[PATCH] D41723: Introduce the "retpoline" x86 mitigation technique for variant #2 of the speculative execution vulnerabilities disclosed today, specifically identified by CVE-2017-5715, "Branch Target Injection", and is one of the two halves to Spectre..

Chandler Carruth via Phabricator via llvm-commits llvm-commits at lists.llvm.org
Fri Jan 5 21:06:22 PST 2018


chandlerc added a comment.

In https://reviews.llvm.org/D41723#969143, @probinson wrote:

> In https://reviews.llvm.org/D41723#968977, @chandlerc wrote:
>
> > In https://reviews.llvm.org/D41723#968248, @ddibyend wrote:
> >
> > > For AMD processors we may be able to handle indirect jumps via a simpler lfence mechanism. Indirect calls may still require retpoline. If this turns out to be the right solution for AMD processors we may need to put some code in to support this.
> >
> >
> > Yeah, if it ends up that we want non-retpoline mitigations for AMD we can and should add them. One hope I have is that this patch is at least generically *sufficient* (when paired with correct RSB filling) even if it suboptimal in some cases and we end up adding more precise tools later.
>
>
> Just to say that at Sony we're still doing our investigation and might be interested in lfence.  But who knows, we might just zap the predictor on syscalls and context switches; for environments that have mostly a few long-running processes with comparatively few syscalls it might be net cheaper than making every indirection more expensive.

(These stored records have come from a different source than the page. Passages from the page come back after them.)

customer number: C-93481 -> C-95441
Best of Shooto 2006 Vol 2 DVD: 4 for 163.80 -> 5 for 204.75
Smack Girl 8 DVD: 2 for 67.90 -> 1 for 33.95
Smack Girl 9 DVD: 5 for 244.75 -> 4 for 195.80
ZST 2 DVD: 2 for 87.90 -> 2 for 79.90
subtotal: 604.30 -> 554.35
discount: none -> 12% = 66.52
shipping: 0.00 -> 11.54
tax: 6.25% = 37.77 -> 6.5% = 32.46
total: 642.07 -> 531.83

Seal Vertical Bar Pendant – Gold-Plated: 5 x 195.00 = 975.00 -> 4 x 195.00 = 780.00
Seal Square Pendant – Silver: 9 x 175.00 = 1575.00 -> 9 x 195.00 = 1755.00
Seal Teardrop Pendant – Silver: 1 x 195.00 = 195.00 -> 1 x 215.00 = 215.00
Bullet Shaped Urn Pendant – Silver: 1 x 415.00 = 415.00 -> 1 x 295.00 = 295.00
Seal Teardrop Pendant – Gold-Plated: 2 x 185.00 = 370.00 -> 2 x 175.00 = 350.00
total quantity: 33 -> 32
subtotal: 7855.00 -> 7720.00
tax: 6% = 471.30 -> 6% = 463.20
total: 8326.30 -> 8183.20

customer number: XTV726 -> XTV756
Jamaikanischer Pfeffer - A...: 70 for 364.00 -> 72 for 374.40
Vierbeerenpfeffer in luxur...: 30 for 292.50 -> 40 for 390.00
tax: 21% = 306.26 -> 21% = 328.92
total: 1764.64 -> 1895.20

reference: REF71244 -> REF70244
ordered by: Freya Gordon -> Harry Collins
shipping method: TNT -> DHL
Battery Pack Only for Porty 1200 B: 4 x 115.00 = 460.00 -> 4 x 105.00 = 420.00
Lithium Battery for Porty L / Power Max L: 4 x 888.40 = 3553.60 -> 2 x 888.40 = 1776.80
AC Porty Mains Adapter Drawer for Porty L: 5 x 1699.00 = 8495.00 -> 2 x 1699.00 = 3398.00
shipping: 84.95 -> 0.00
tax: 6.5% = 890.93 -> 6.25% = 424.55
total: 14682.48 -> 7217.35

But retpoline doesn't make every indirection more expensive any more or less than zapping the predictor... You only build the code running in the privileged domain with retpoline, not all of the code, and they both accomplish very similar things.

The performance difference we see between something like retpoline and disabling the predictor on context switches is very significant (retpoline is much, much cheaper).

A good way to think about the cost of these things is this. The cost of retpoline we have observed on the kernel:

1. the cost of executing the system call with "broken" indirect branch prediction (IE, reliably mispredicted), plus
2. the cost of few extra instructions (very, very few cycles)

Both of these are very effectively mitigated by efforts to remove hot indirect branches from the system call code in the kernel. Because of the nature of most kernels, this tends to be pretty easy and desirable for performance anyways.

By comparison, the cost of toggling off the predictor is:

1. the exact same cost as #1 above, plus
2. the cost of toggling the MSR on every context switch

This second cost, very notably, cannot be meaningfully mitigated by PGO, or hand-implemented hot-path specializations without an indirect branch. And our measurements on Intel hardware at least show that this cost of toggling is actually the dominant cost by a very large margin.

So, you should absolutely measure the impact of the AMD solutions you have on your AMD hardware as it may be very significantly different. But I wanted to set the expectation correctly based on what limited experience we have so far (sadly only on Intel hardware).